Abstract

Whole-genome or multiple gene phylogenetic analysis is of interest since single gene analysis often results in poorly resolved trees. Here, the use of spectral techniques for analyzing multigene data sets is explored. The protein sequences are treated as categorical time series, and a measure of similarity between a pair of sequences, the spectral covariance, is based on the common periodicity between these two sequences. Unlike the other methods, the spectral covariance method focuses on the relationship between the sites of genetic sequences.

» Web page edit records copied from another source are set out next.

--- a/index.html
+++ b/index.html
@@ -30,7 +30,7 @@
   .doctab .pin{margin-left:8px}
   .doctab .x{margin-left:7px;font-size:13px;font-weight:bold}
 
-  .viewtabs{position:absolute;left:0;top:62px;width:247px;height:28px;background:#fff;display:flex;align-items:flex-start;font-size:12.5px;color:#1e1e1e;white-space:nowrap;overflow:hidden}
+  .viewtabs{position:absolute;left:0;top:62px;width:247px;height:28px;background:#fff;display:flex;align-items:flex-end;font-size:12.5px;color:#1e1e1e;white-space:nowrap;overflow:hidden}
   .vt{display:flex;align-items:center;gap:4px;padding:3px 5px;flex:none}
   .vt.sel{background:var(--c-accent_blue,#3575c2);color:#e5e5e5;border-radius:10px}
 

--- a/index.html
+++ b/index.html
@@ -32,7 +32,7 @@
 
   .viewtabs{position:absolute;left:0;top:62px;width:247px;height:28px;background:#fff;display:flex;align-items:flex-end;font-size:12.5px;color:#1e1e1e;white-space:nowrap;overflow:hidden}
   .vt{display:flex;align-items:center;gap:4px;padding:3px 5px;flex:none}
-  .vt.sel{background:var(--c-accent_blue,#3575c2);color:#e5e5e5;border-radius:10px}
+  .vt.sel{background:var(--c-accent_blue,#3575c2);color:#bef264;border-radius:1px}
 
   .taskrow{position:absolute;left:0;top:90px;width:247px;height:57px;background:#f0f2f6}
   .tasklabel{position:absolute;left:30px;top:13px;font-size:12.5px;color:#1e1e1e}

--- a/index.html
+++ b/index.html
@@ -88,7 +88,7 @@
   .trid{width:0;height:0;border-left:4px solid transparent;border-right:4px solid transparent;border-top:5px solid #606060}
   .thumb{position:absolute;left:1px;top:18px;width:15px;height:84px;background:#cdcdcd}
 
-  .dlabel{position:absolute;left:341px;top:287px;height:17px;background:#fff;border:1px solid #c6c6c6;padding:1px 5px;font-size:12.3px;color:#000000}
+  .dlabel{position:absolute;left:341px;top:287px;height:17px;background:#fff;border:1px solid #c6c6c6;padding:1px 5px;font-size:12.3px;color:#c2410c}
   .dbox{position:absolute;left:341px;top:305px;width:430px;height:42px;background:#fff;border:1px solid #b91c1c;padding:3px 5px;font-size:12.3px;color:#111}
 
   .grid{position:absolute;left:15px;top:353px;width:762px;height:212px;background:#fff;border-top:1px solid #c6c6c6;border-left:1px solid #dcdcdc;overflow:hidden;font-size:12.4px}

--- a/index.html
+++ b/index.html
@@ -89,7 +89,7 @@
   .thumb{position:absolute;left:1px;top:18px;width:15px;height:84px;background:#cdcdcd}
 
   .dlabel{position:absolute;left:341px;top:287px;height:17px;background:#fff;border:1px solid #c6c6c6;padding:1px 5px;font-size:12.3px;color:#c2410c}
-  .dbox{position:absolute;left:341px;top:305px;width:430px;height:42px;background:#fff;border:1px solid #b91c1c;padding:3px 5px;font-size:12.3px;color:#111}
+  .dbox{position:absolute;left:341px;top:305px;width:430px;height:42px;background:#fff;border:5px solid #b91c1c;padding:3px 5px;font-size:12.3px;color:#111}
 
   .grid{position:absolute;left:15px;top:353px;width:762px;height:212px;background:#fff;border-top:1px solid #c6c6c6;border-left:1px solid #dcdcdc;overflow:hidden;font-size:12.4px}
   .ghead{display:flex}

By properly scaling the dissimilarity measures derived from different genes between a pair of species, we can use the mean of these scaled dissimilarity measures as a summary statistic to measure the taxonomic distances across multiple genes. The methods are applied to three different data sets, one noncontroversial and two with some dispute over the correct placement of the taxa in the tree. Trees are constructed using two distance-based methods, BIONJ and FITCH. A variation of block bootstrap sampling method is used for inference. The methods are able to recover all major clades in the corresponding reference trees with moderate to high bootstrap support. Through simulations, we show that the covariance-based methods effectively capture phylogenetic signal even when structural information is not fully retained. Comparisons of simulation results with the bootstrap permutation results indicate that the covariance-based methods are fairly robust under perturbations in sequence similarity but more sensitive to perturbations in structural similarity.